Prompt | Output the complete listing. Match it exactly.

BEGIN

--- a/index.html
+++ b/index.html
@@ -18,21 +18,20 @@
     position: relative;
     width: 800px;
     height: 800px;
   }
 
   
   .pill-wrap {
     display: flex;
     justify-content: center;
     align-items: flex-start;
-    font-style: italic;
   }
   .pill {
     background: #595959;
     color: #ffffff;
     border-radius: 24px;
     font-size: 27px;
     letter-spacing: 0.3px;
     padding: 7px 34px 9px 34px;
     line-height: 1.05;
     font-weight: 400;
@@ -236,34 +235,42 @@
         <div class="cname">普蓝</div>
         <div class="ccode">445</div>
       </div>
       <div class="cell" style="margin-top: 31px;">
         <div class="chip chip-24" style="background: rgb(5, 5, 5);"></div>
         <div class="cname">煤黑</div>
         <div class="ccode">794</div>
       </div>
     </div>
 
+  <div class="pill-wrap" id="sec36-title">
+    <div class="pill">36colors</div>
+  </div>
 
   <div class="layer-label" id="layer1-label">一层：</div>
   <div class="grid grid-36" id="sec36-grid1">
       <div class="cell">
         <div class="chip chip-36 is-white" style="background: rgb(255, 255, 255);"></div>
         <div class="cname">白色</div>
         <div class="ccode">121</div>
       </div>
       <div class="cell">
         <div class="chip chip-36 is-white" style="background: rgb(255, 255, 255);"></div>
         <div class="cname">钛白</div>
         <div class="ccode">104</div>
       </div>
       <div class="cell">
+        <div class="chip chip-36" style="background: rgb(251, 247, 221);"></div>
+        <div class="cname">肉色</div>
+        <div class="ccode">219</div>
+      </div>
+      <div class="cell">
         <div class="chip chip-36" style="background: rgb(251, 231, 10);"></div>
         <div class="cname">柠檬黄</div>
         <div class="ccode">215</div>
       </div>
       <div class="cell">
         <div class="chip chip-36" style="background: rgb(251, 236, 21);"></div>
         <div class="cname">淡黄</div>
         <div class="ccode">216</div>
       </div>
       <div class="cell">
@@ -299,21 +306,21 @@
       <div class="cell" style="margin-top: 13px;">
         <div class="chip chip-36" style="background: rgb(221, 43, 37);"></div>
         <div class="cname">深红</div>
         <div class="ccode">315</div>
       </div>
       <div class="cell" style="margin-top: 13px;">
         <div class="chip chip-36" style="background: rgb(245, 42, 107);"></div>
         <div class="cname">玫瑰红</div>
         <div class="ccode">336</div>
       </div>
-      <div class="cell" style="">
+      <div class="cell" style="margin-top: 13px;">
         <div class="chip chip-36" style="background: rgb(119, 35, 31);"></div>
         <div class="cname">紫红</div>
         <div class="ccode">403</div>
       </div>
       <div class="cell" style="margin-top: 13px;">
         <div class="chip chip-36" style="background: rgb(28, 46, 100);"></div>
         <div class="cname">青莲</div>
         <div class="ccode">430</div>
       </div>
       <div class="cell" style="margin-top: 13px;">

END

Result for this task |
--- a/index.html
+++ b/index.html
@@ -18,21 +18,20 @@
     position: relative;
     width: 800px;
     height: 800px;
   }
 
   
   .pill-wrap {
     display: flex;
     justify-content: center;
     align-items: flex-start;
-    font-style: italic;
   }
   .pill {
     background: #595959;
     color: #ffffff;
     border-radius: 24px;
     font-size: 27px;
     letter-spacing: 0.3px;
     padding: 7px 34px 9px 34px;
     line-height: 1.05;
     font-weight: 400;
@@ -236,34 +235,42 @@
         <div class="cname">普蓝</div>
         <div class="ccode">445</div>
       </div>
       <div class="cell" style="margin-top: 31px;">
         <div class="chip chip-24" style="background: rgb(5, 5, 5);"></div>
         <div class="cname">煤黑</div>
         <div class="ccode">794</div>
       </div>
     </div>
 
+  <div class="pill-wrap" id="sec36-title">
+    <div class="pill">36colors</div>
+  </div>
 
   <div class="layer-label" id="layer1-label">一层：</div>
   <div class="grid grid-36" id="sec36-grid1">
       <div class="cell">
         <div class="chip chip-36 is-white" style="background: rgb(255, 255, 255);"></div>
         <div class="cname">白色</div>
         <div class="ccode">121</div>
       </div>
       <div class="cell">
         <div class="chip chip-36 is-white" style="background: rgb(255, 255, 255);"></div>
         <div class="cname">钛白</div>
         <div class="ccode">104</div>
       </div>
       <div class="cell">
+        <div class="chip chip-36" style="background: rgb(251, 247, 221);"></div>
+        <div class="cname">肉色</div>
+        <div class="ccode">219</div>
+      </div>
+      <div class="cell">
         <div class="chip chip-36" style="background: rgb(251, 231, 10);"></div>
         <div class="cname">柠檬黄</div>
         <div class="ccode">215</div>
       </div>
       <div class="cell">
         <div class="chip chip-36" style="background: rgb(251, 236, 21);"></div>
         <div class="cname">淡黄</div>
         <div class="ccode">216</div>
       </div>
       <div class="cell">
@@ -299,21 +306,21 @@
       <div class="cell" style="margin-top: 13px;">
         <div class="chip chip-36" style="background: rgb(221, 43, 37);"></div>
         <div class="cname">深红</div>
         <div class="ccode">315</div>
       </div>
       <div class="cell" style="margin-top: 13px;">
         <div class="chip chip-36" style="background: rgb(245, 42, 107);"></div>
         <div class="cname">玫瑰红</div>
         <div class="ccode">336</div>
       </div>
-      <div class="cell" style="">
+      <div class="cell" style="margin-top: 13px;">
         <div class="chip chip-36" style="background: rgb(119, 35, 31);"></div>
         <div class="cname">紫红</div>
         <div class="ccode">403</div>
       </div>
       <div class="cell" style="margin-top: 13px;">
         <div class="chip chip-36" style="background: rgb(28, 46, 100);"></div>
         <div class="cname">青莲</div>
         <div class="ccode">430</div>
       </div>
       <div class="cell" style="margin-top: 13px;">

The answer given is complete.